> [DIRECTIONS FOR THIS TASK]: Scan the records below for the line with "AP Masato Replica: 2 for 3000.00 -> none" and the line with "total: 61989.07 -> 61636.88". Repeat those two lines and every line between them exactly, and nothing else.

> [EXTRACTED ENTRIES]:
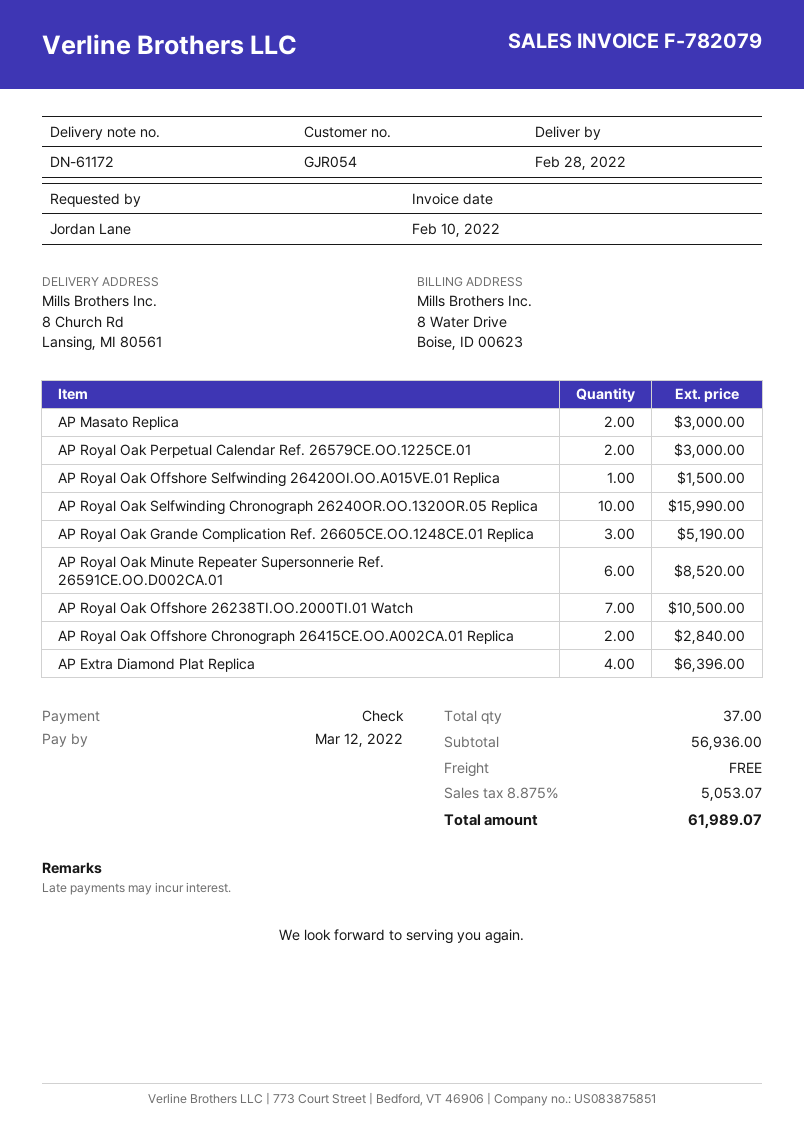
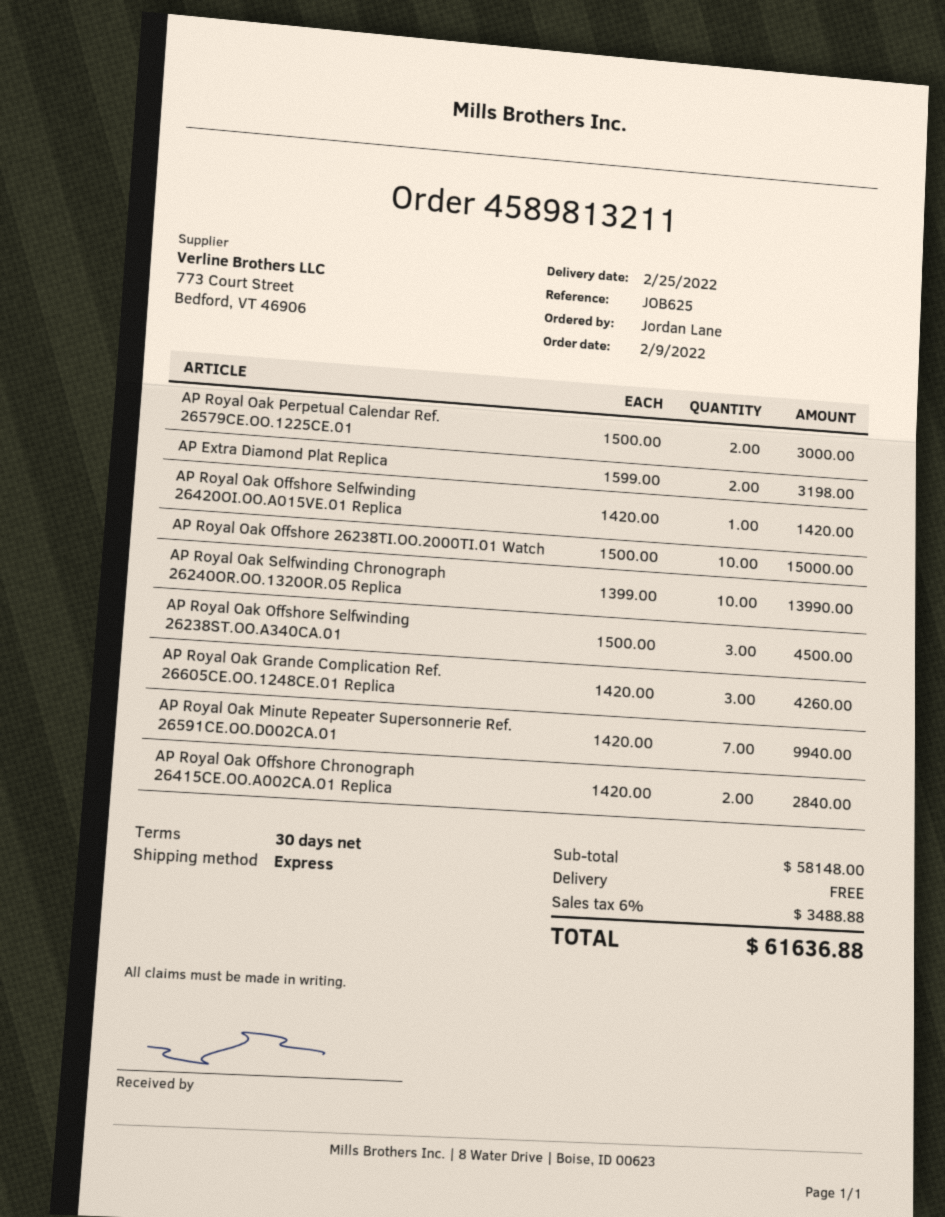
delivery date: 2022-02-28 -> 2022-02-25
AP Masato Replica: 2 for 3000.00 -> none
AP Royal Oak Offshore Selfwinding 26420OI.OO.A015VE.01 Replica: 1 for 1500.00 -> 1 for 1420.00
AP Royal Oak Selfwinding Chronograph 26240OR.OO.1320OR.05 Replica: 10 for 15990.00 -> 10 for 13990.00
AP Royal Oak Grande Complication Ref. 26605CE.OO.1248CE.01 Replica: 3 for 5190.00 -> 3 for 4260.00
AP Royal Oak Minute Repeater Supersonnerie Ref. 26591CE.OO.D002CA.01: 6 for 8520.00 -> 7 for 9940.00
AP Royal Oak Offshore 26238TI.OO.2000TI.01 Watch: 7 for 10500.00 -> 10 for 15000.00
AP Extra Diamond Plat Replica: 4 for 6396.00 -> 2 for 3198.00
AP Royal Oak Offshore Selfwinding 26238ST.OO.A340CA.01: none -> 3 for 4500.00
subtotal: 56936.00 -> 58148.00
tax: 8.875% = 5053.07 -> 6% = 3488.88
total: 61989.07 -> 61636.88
--
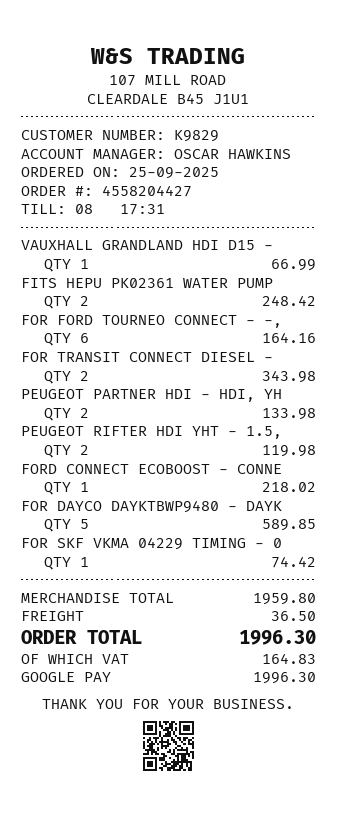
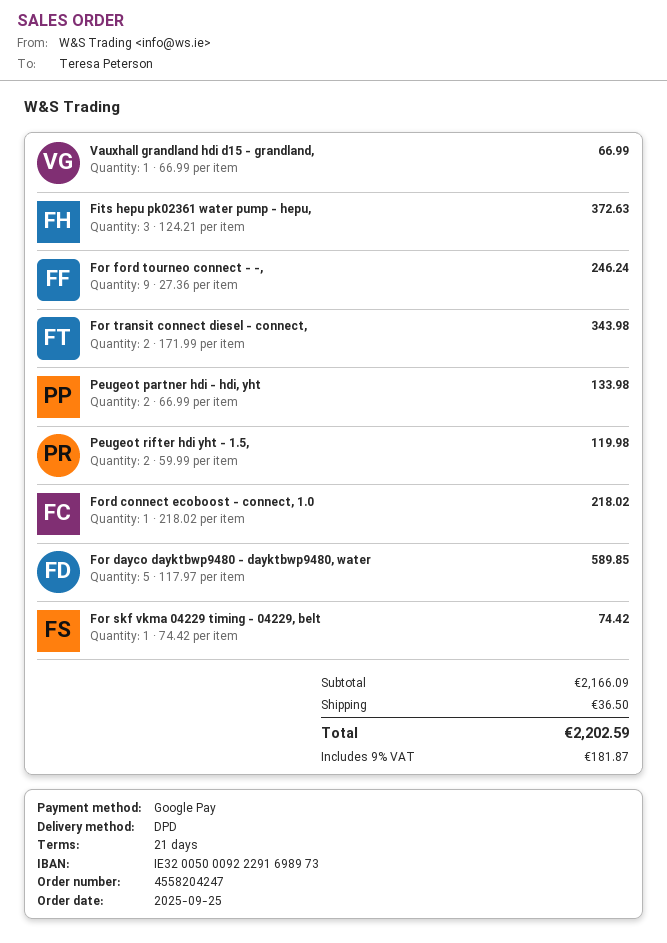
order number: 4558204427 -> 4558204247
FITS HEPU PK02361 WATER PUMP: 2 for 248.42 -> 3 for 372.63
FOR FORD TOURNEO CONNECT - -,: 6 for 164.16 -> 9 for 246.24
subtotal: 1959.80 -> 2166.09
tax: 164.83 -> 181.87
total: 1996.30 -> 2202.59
--
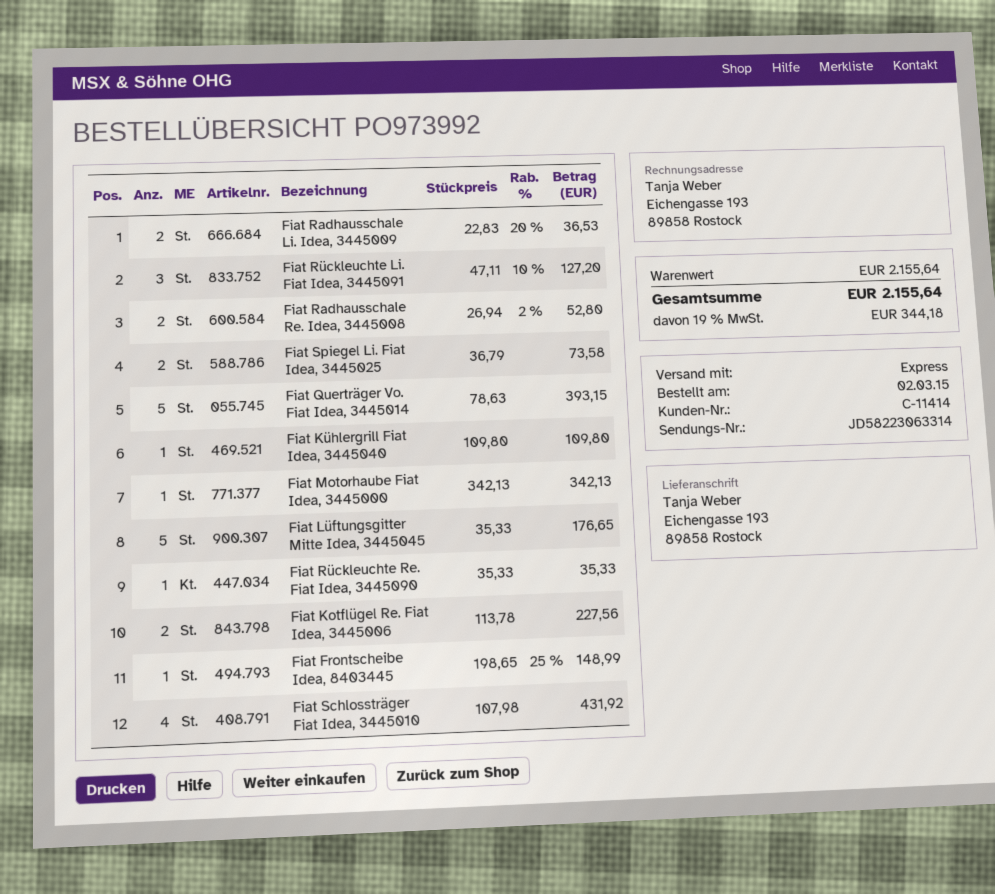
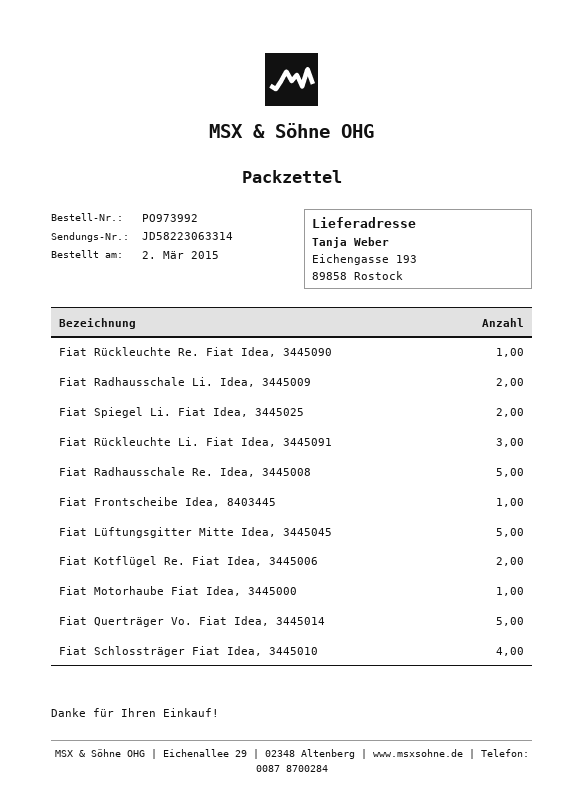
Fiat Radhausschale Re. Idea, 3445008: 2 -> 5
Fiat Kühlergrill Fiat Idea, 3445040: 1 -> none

> [RESPONSE TO THIS EXERCISE]:
AP Masato Replica: 2 for 3000.00 -> none
AP Royal Oak Offshore Selfwinding 26420OI.OO.A015VE.01 Replica: 1 for 1500.00 -> 1 for 1420.00
AP Royal Oak Selfwinding Chronograph 26240OR.OO.1320OR.05 Replica: 10 for 15990.00 -> 10 for 13990.00
AP Royal Oak Grande Complication Ref. 26605CE.OO.1248CE.01 Replica: 3 for 5190.00 -> 3 for 4260.00
AP Royal Oak Minute Repeater Supersonnerie Ref. 26591CE.OO.D002CA.01: 6 for 8520.00 -> 7 for 9940.00
AP Royal Oak Offshore 26238TI.OO.2000TI.01 Watch: 7 for 10500.00 -> 10 for 15000.00
AP Extra Diamond Plat Replica: 4 for 6396.00 -> 2 for 3198.00
AP Royal Oak Offshore Selfwinding 26238ST.OO.A340CA.01: none -> 3 for 4500.00
subtotal: 56936.00 -> 58148.00
tax: 8.875% = 5053.07 -> 6% = 3488.88
total: 61989.07 -> 61636.88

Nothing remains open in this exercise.